With Eyes Wide Open.

by soennavind



Series: Chronicle of a Life Untold [3]
Category: Captain America (Movies), Marvel Cinematic Universe
Genre: Character Study, M/M, World War II, and everything hurts, where love means nothing
Language: English
Status: Completed
Published: 2017-05-31
Updated: 2017-05-31
Packaged: 2018-11-07 09:36:09
Rating: Not Rated
Warnings: Creator Chose Not To Use Archive Warnings
Chapters: 1
Words: 3,338
Publisher: archiveofourown.org
Story URL: https://archiveofourown.org/works/11056251
Author URL: https://archiveofourown.org/users/soennavind/pseuds/soennavind
Summary: DISOBEDIENCE WILL RESULT IN DISCHARGE.





	With Eyes Wide Open.

Steve didn’t punch a real Nazi until February 1944. He’d punched Hitler 200 times and then some, and he’d had dreams of fighting hostiles—or rather nightmares of hostiles fighting him—but he’d never envisioned the moment where his fist would actually connect with the fairly fragile bone structure of a German’s face. And when finally it did, he broke 3 knuckles and fractured his wrist in 2 places.
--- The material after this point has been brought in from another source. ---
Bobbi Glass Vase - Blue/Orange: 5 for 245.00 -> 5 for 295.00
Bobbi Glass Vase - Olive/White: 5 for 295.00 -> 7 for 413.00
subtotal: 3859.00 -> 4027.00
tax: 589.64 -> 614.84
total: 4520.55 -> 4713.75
It was also the first time that he’d killed a man at point-blank range with a single precise spearing of the arm.

It burned in his mind for years afterwards how easy it had been.

The Howlers had been covertly stationed in Alsace for reconnaissance of a medium-sized HYDRA base in late January, ’44. It was a smaller mission because of the weather—foggy, grim, and obstinate—but not ignorable due to their proximity to the German border. Patrols were liable to pass through, so stealth was of the essence. Silence and surprise would be their weapons, and orders had been to do a sweep-over, and make good on the gathered information: destroy all of everything they found but at minimum cost to enemy knowledge of their position.

Not a hard mission; they’d done it before. Scout and destroy, as it were.

What they had not accounted for, nor could they possibly have thought to account for it, was when they discovered that their intel was flagrantly incorrect. The HYDRA base in Struthof had been turned into the Natzweiler-Struthof camp.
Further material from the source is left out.